DMC 155 is saturated enough to hold its own as a primary color in small-to-medium designs. An ornament, a bookmark, a small sampler — any of these can use 155 as the dominant thread color without additional shading, and it will look rich and complete. The blue undertone gives it enough visual weight that it does not need dark outlines to define shapes, unlike some medium-value threads that can appear formless without backstitching to provide structure.

On white Aida, 155 reads clean and vivid — pure blue-violet with maximum contrast. On cream or ecru fabric, the warm base pushes the thread slightly toward true purple, softening the blue edge. On black Aida, 155 glows dramatically, its medium value creating enough contrast to be highly visible while the deep fabric intensifies the violet quality. This makes it an excellent choice for designs on dark fabric where you want purple that registers clearly without resorting to the very lightest values.

For blending, 155 pairs naturally with one strand of DMC 156 (Medium Light Blue Violet) for a softened, lightened version, or with one strand of DMC 3746 (Dark Blue Violet) for a deepened shadow tone. These blended needle combinations let you create intermediate steps in your gradient, smoothing transitions between the four solid shades in the blue-violet family. This is particularly useful on higher-count fabrics where each stitch is small and hard value jumps between adjacent colors can look jarring.

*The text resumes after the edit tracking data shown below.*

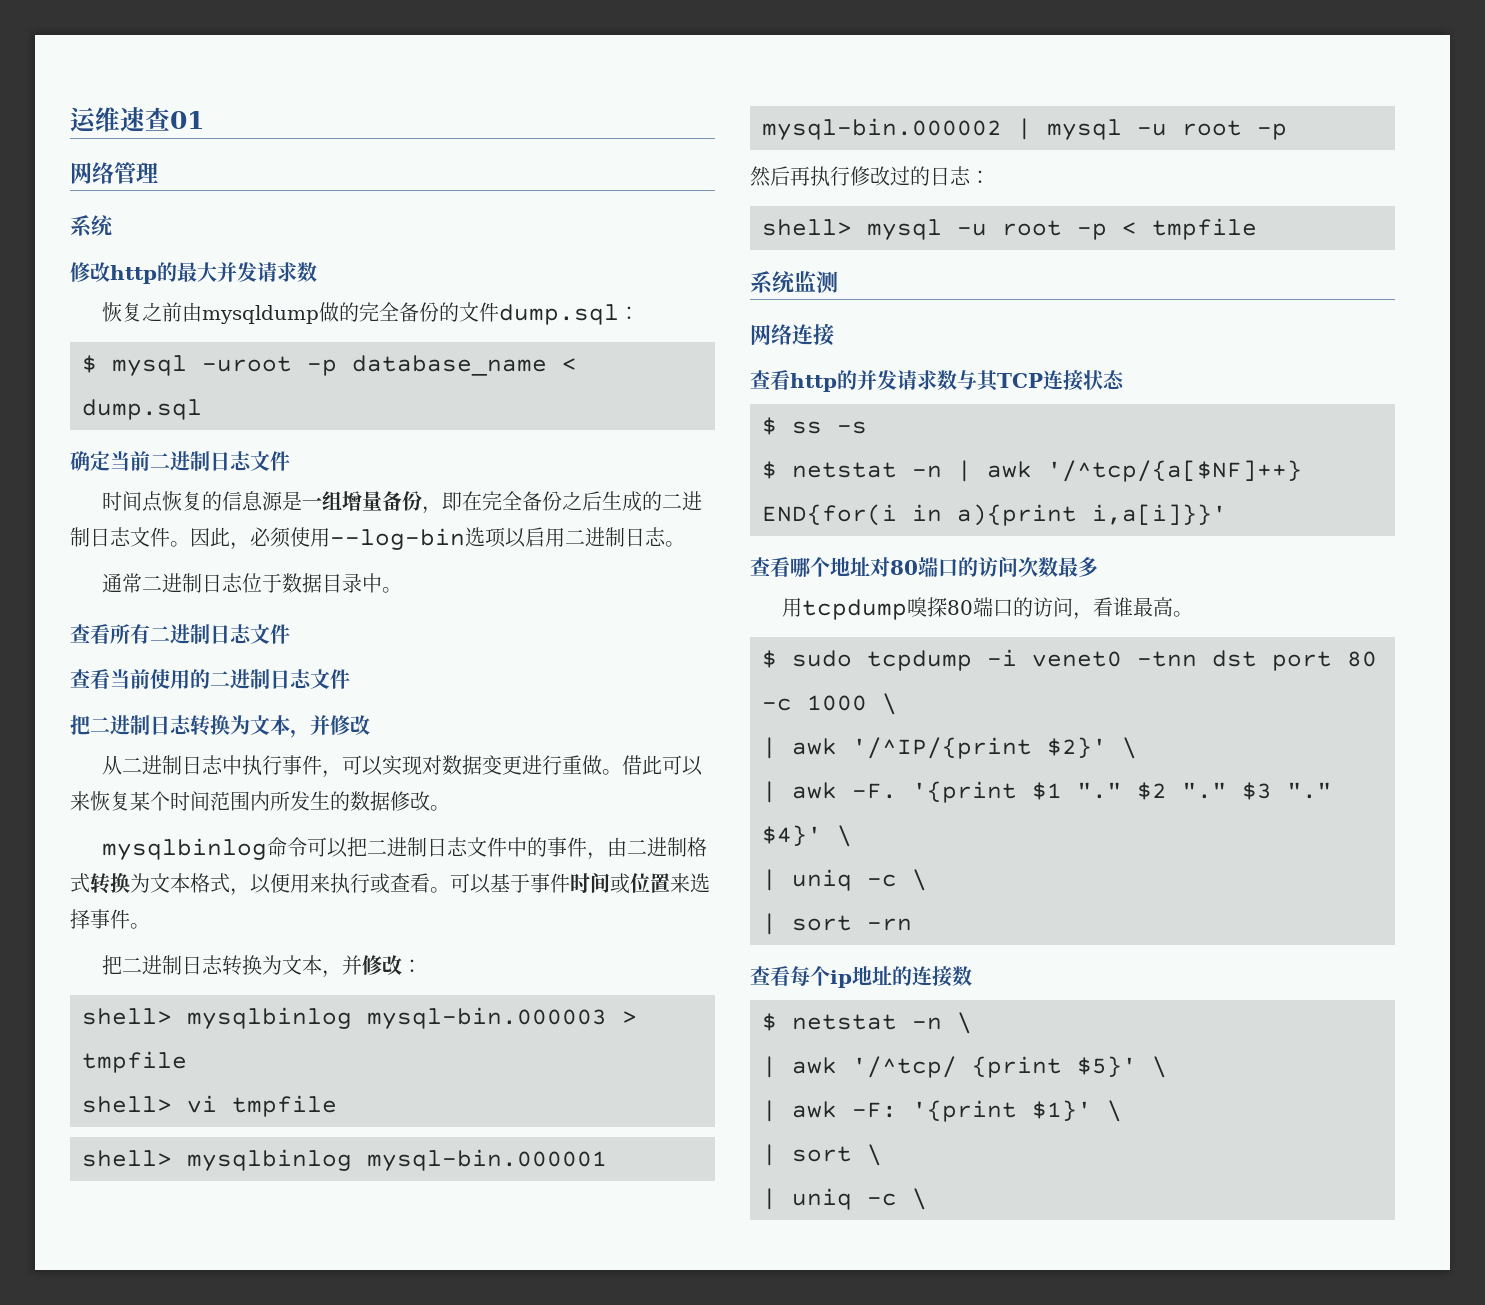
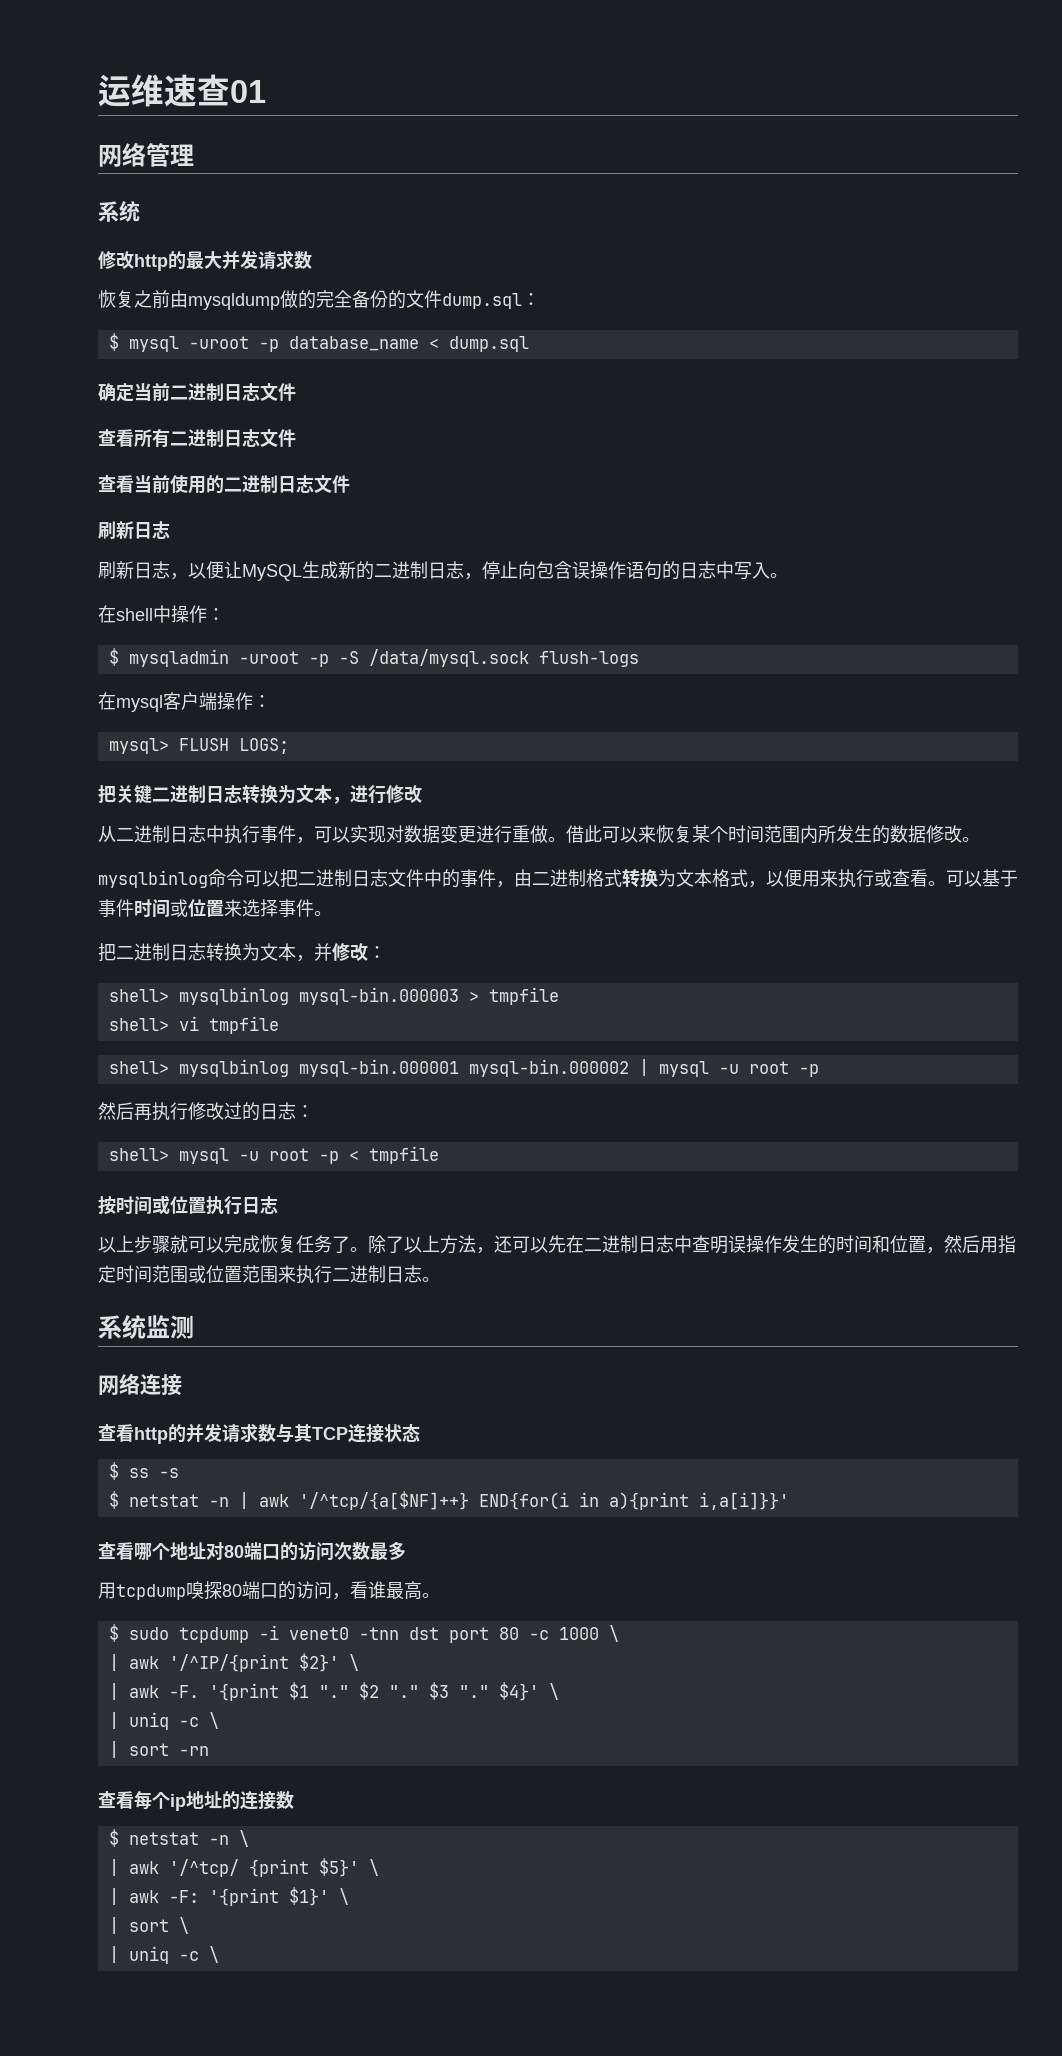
- 时间点恢复的信息源是一组增量备份，即在完全备份之后生成的二进制日志文件。因此，必须使用--log-bin选项以启用二进制日志。
- 通常二进制日志位于数据目录中。
  查看当前使用的二进制日志文件
- 把二进制日志转换为文本，并修改
+ 刷新日志
+ 刷新日志，以便让MySQL生成新的二进制日志，停止向包含误操作语句的日志中写入。
+ 在shell中操作：
+ $ mysqladmin -uroot -p -S /data/mysql.sock flush-logs
+ 在mysql客户端操作：
+ mysql> FLUSH LOGS;
+ 把关键二进制日志转换为文本，进行修改
+ 按时间或位置执行日志
+ 以上步骤就可以完成恢复任务了。除了以上方法，还可以先在二进制日志中查明误操作发生的时间和位置，然后用指定时间范围或位置范围来执行二进制日志。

Swapping the Heart of the Blue-Violet Range

Anchor 1030 is rated as a close match rather than exact, which is worth noting. Anchor's version of this blue-violet can lean slightly more blue in certain lighting conditions, which may or may not matter depending on your project. For designs where 155 is paired with other blue-violets from the same family, even a slight blue shift in the substitute can throw off the gradient — a medium shade that reads bluer than the dark shade above it creates a visual reversal that looks unintentional.

Madeira 0910 is a close match. Madeira shares this number across several DMC blue-violet threads, which creates potential conversion conflicts. Verify that your conversion chart is not mapping multiple DMC numbers to this single Madeira shade before committing. Cosmo 147 offers a close match with Cosmo's typical softer hand and slightly less twist, producing a thread that lies flatter and shows less surface texture in the finished stitch.

Sullivans 45470 is close. At medium saturation levels, Sullivans threads generally match DMC's coverage well — it is at the very dark and very light extremes where brand differences in pigment density become most apparent. For 155's medium-deep value, Sullivans should provide comparable coverage with two strands on 14-count.

Within the DMC range, DMC 340 (Medium Blue Violet) is the closest alternative. The two threads are not identical — 155 is slightly more saturated and marginally warmer — but in a finished piece, particularly at smaller scales, the difference may not be visible. If your project uses 155 alongside other blue-violets and you need a substitute that maintains the exact position in the gradient, cross-brand matching will give you a closer result than swapping to 340.